→ **Problem to solve**
Your task is to copy the lines of the data below from the line holding "order number: PO-35824 -> PO-35823" through the line holding "Pawtrait - Verf", inclusive, exactly and with nothing added.

(Structured diff data)
--------------------

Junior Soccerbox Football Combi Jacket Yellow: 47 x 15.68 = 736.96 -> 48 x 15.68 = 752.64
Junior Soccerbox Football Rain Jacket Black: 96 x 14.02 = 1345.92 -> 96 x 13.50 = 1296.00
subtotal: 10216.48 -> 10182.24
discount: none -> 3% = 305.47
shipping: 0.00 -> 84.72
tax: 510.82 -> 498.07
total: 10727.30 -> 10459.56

--------------------

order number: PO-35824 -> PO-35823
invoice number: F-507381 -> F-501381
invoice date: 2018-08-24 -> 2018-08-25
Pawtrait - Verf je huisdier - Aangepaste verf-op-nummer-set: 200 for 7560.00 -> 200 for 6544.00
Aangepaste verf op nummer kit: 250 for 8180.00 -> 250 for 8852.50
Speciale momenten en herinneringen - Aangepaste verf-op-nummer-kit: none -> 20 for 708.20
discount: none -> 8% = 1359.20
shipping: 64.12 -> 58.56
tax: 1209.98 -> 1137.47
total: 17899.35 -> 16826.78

--------------------

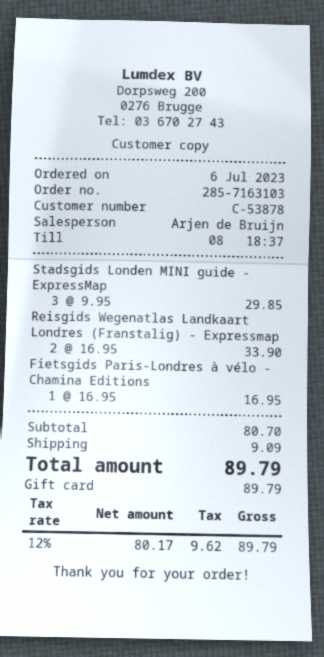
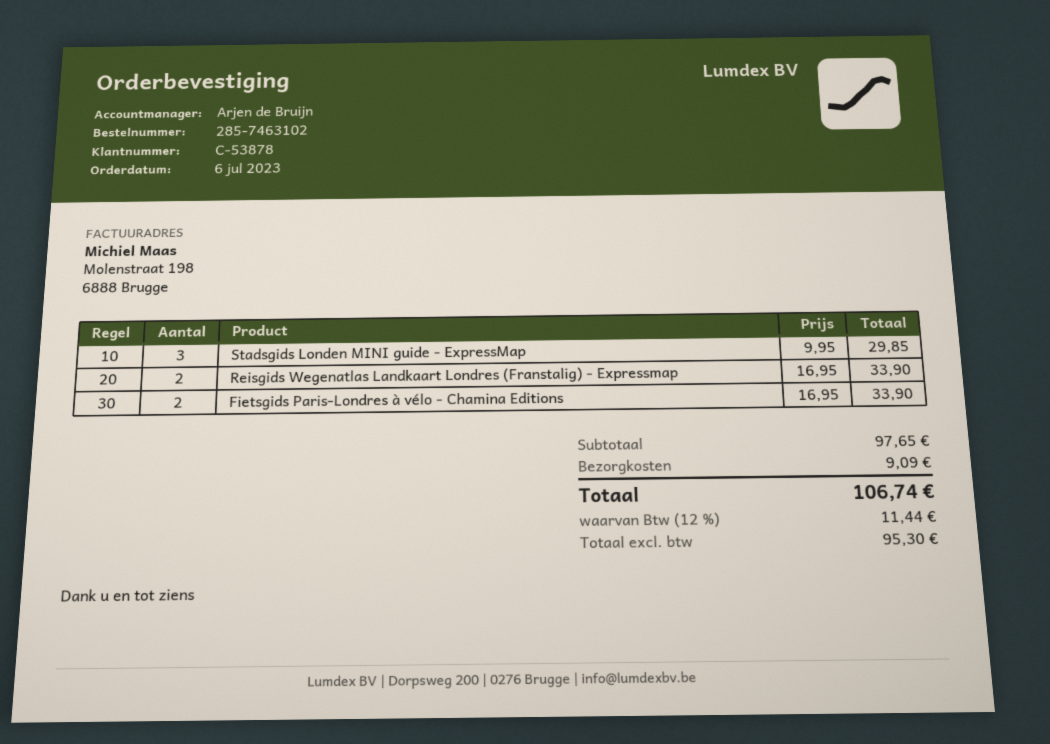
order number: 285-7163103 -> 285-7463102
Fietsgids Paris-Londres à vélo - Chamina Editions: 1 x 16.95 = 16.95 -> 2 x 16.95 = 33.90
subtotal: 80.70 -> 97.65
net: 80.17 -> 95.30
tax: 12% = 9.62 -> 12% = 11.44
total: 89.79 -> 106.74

--------------------

→ **Written reply**
order number: PO-35824 -> PO-35823
invoice number: F-507381 -> F-501381
invoice date: 2018-08-24 -> 2018-08-25
Pawtrait - Verf je huisdier - Aangepaste verf-op-nummer-set: 200 for 7560.00 -> 200 for 6544.00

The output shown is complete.